# [AIM OF THE EXERCISE]
Return the whole listing, line for line, without the pictures in it.

# [GIVEN RECORDS]
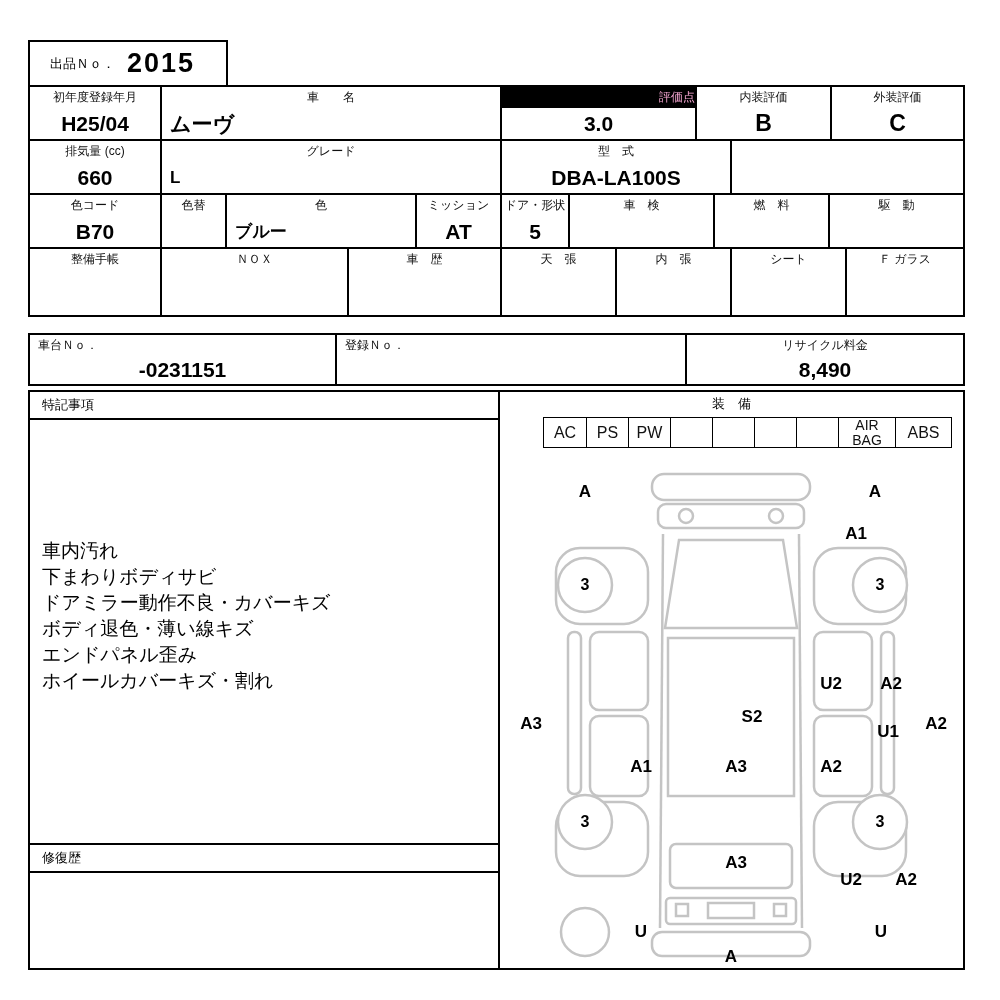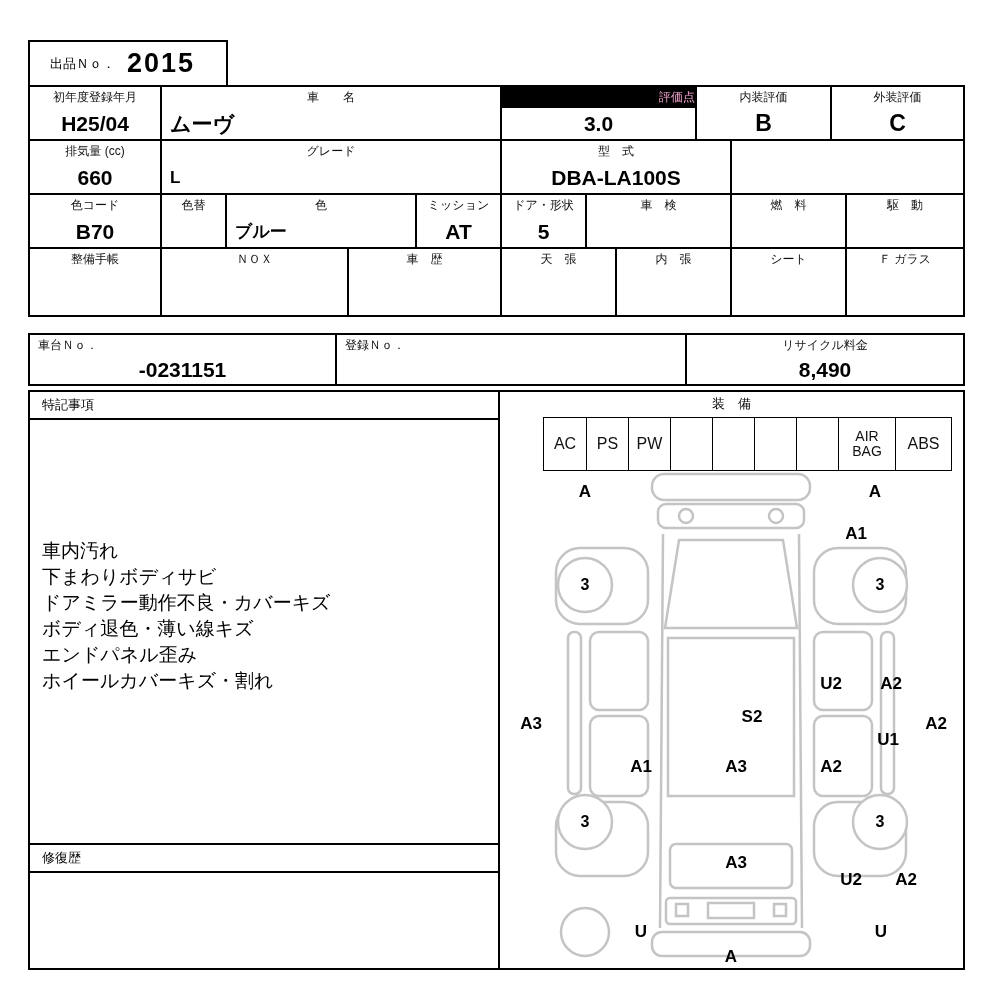--- a/index.html
+++ b/index.html
@@ -97,7 +97,7 @@
       <div class="hdr">ミッション</div>
       <div class="val">AT</div>
     </div>
-    <div class="cell" style="width:85px">
+    <div class="cell" style="width:68px">
       <div class="hdr">ドア・形状</div>
       <div class="val">5</div>
     </div>

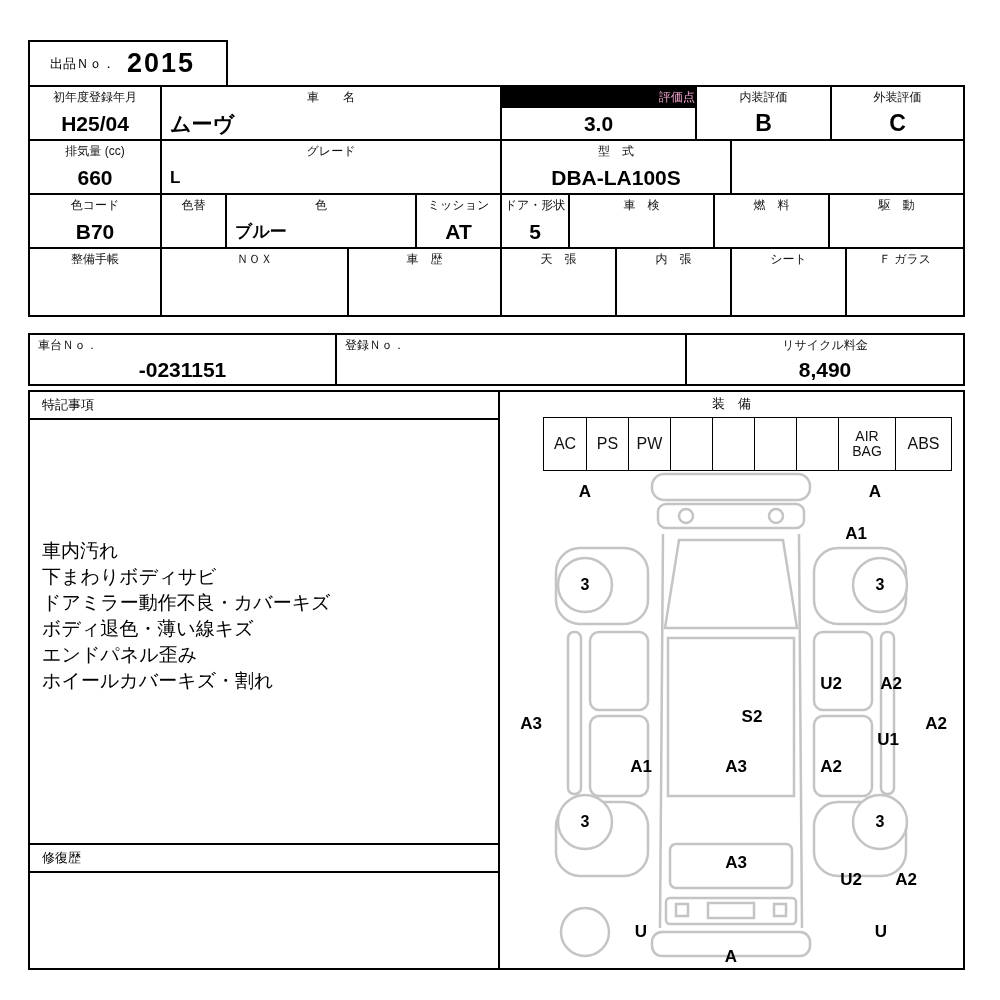--- a/index.html
+++ b/index.html
@@ -24,7 +24,7 @@
   .notes-list { padding:118px 0 0 12px; font-size:19px; line-height:26px; }
   .note-item { white-space:nowrap; }
   .equip-hdr { position:absolute; top:0; left:0; right:0; height:25px; text-align:center; font-size:13px; line-height:24px; }
-  .equip-row { position:absolute; top:25px; left:44px; height:54px; display:flex; }
+  .equip-row { position:absolute; top:25px; left:44px; height:31px; display:flex; }
   .eq-cell { border:1px solid #000; margin-left:-1px; display:flex; align-items:center; justify-content:center; text-align:center; font-size:16px; color:#111; }
   .eq-cell.airbag { font-size:14px; line-height:15px; padding:0 4px; }
   .diagram { position:absolute; left:0; top:68px; width:463px; height:510px; }

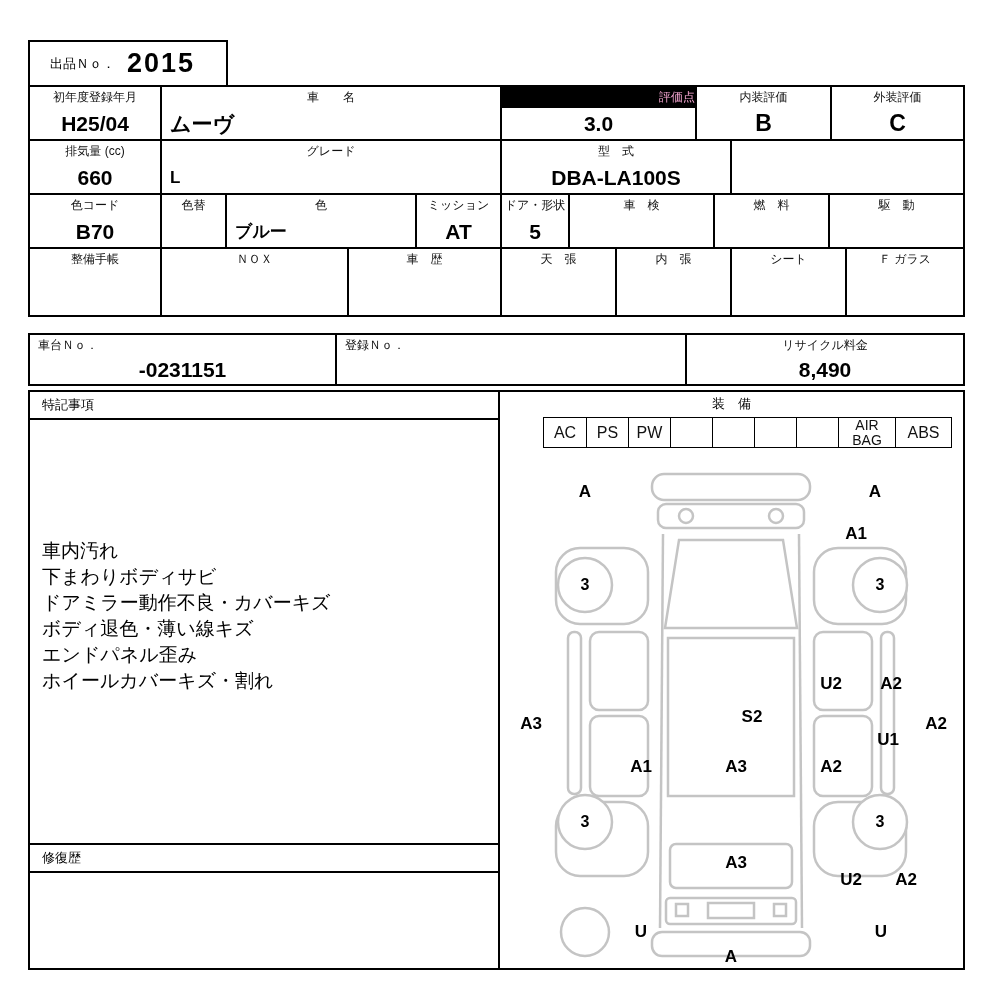--- a/index.html
+++ b/index.html
@@ -247,7 +247,7 @@
       <span class="mark" style="left:391px;top:224px">A2</span>
       <span class="mark" style="left:31px;top:264px">A3</span>
       <span class="mark" style="left:252px;top:257px">S2</span>
-      <span class="mark" style="left:388px;top:280px">U1</span>
+      <span class="mark" style="left:388px;top:272px">U1</span>
       <span class="mark" style="left:436px;top:264px">A2</span>
       <span class="mark" style="left:141px;top:307px">A1</span>
       <span class="mark" style="left:236px;top:307px">A3</span>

# [RESULT FOR THIS TASK]
--- a/index.html
+++ b/index.html
@@ -97,7 +97,7 @@
       <div class="hdr">ミッション</div>
       <div class="val">AT</div>
     </div>
-    <div class="cell" style="width:85px">
+    <div class="cell" style="width:68px">
       <div class="hdr">ドア・形状</div>
       <div class="val">5</div>
     </div>

--- a/index.html
+++ b/index.html
@@ -24,7 +24,7 @@
   .notes-list { padding:118px 0 0 12px; font-size:19px; line-height:26px; }
   .note-item { white-space:nowrap; }
   .equip-hdr { position:absolute; top:0; left:0; right:0; height:25px; text-align:center; font-size:13px; line-height:24px; }
-  .equip-row { position:absolute; top:25px; left:44px; height:54px; display:flex; }
+  .equip-row { position:absolute; top:25px; left:44px; height:31px; display:flex; }
   .eq-cell { border:1px solid #000; margin-left:-1px; display:flex; align-items:center; justify-content:center; text-align:center; font-size:16px; color:#111; }
   .eq-cell.airbag { font-size:14px; line-height:15px; padding:0 4px; }
   .diagram { position:absolute; left:0; top:68px; width:463px; height:510px; }

--- a/index.html
+++ b/index.html
@@ -247,7 +247,7 @@
       <span class="mark" style="left:391px;top:224px">A2</span>
       <span class="mark" style="left:31px;top:264px">A3</span>
       <span class="mark" style="left:252px;top:257px">S2</span>
-      <span class="mark" style="left:388px;top:280px">U1</span>
+      <span class="mark" style="left:388px;top:272px">U1</span>
       <span class="mark" style="left:436px;top:264px">A2</span>
       <span class="mark" style="left:141px;top:307px">A1</span>
       <span class="mark" style="left:236px;top:307px">A3</span>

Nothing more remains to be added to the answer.